Locate the line containing "Os dados de", then please write out that line and all the lines below it in the entries exactly.

*** Opening Given data ***

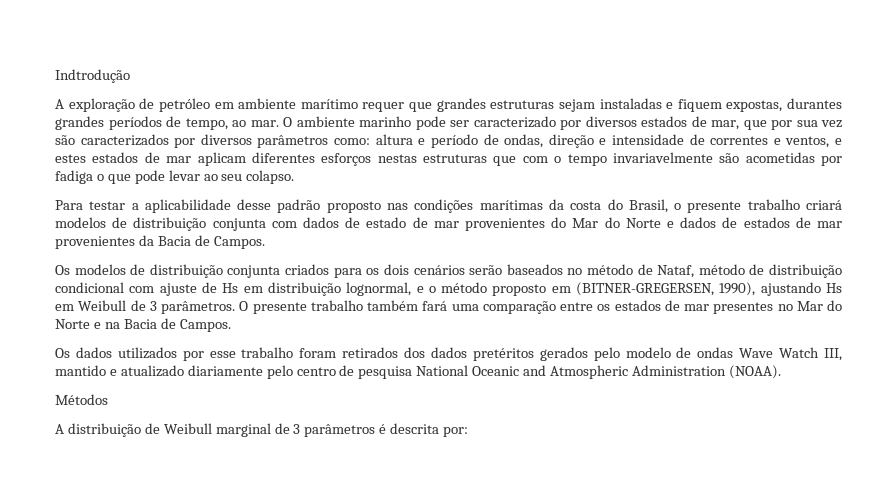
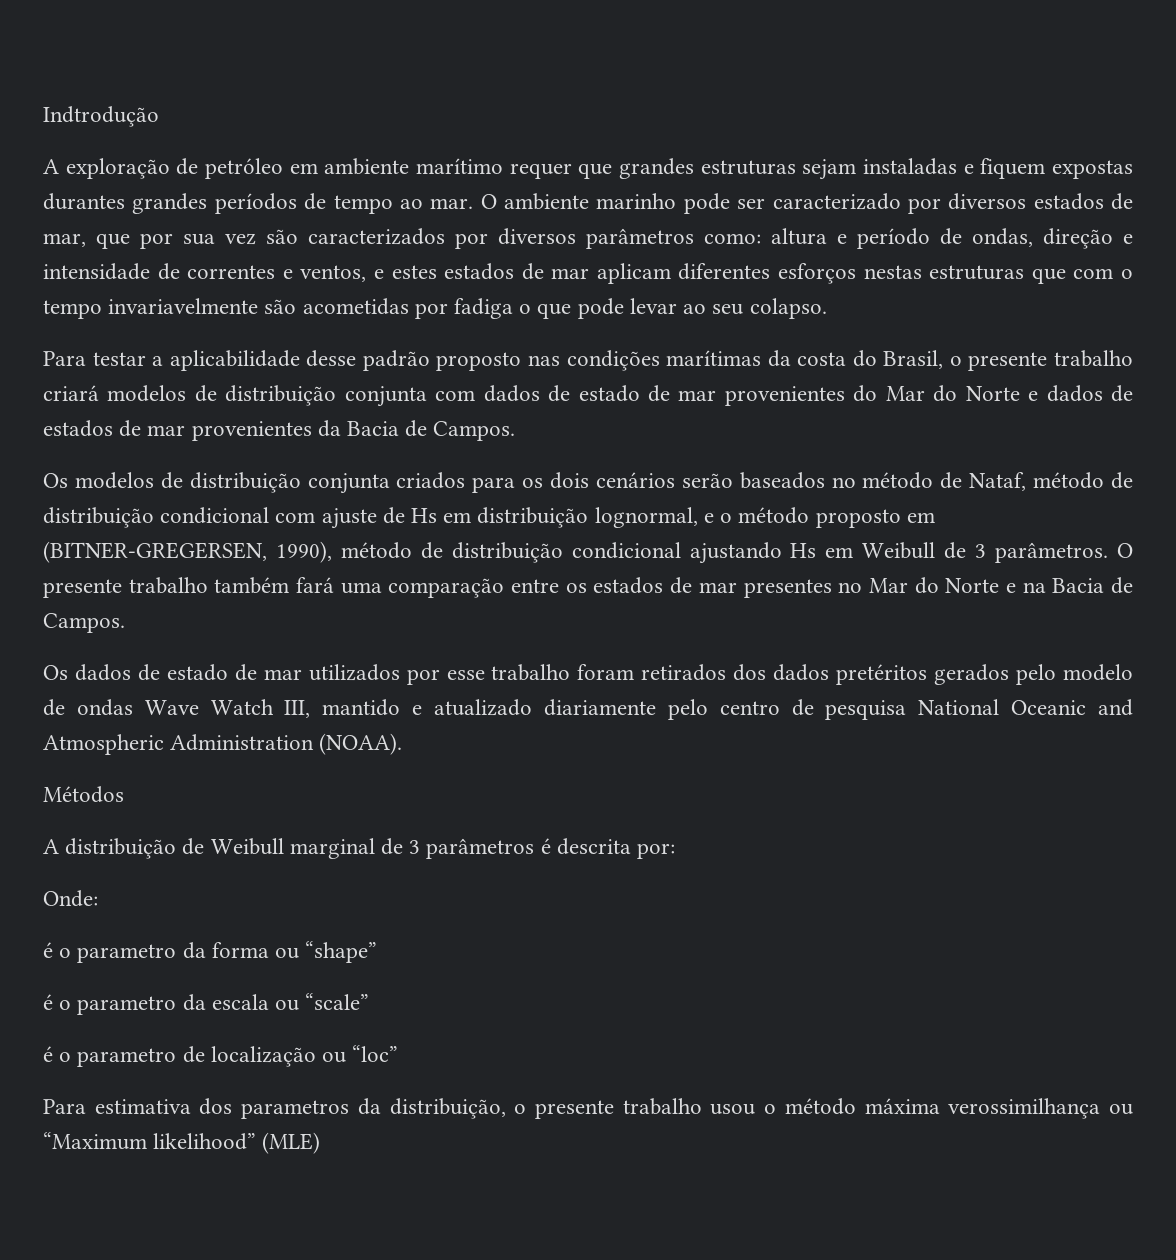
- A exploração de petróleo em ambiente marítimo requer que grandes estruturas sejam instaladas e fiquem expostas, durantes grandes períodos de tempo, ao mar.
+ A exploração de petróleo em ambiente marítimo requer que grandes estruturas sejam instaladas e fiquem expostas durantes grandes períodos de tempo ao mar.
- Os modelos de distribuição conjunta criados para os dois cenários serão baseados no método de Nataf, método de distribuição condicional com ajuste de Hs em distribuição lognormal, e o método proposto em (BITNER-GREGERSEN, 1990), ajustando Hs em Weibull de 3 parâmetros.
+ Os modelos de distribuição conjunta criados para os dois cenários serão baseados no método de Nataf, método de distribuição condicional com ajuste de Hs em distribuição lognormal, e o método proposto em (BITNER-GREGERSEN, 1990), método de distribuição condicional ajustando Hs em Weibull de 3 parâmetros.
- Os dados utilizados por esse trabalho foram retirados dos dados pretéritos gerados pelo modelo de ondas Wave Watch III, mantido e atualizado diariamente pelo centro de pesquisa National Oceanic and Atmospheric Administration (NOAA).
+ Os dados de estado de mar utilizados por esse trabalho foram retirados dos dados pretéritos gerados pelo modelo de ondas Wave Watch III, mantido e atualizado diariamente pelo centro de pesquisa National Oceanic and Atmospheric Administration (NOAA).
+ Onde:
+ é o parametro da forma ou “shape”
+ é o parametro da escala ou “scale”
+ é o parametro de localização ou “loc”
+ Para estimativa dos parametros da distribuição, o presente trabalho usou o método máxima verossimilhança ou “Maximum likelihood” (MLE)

*** Closing Given data ***

■ Output of the task:
+ Os dados de estado de mar utilizados por esse trabalho foram retirados dos dados pretéritos gerados pelo modelo de ondas Wave Watch III, mantido e atualizado diariamente pelo centro de pesquisa National Oceanic and Atmospheric Administration (NOAA).
+ Onde:
+ é o parametro da forma ou “shape”
+ é o parametro da escala ou “scale”
+ é o parametro de localização ou “loc”
+ Para estimativa dos parametros da distribuição, o presente trabalho usou o método máxima verossimilhança ou “Maximum likelihood” (MLE)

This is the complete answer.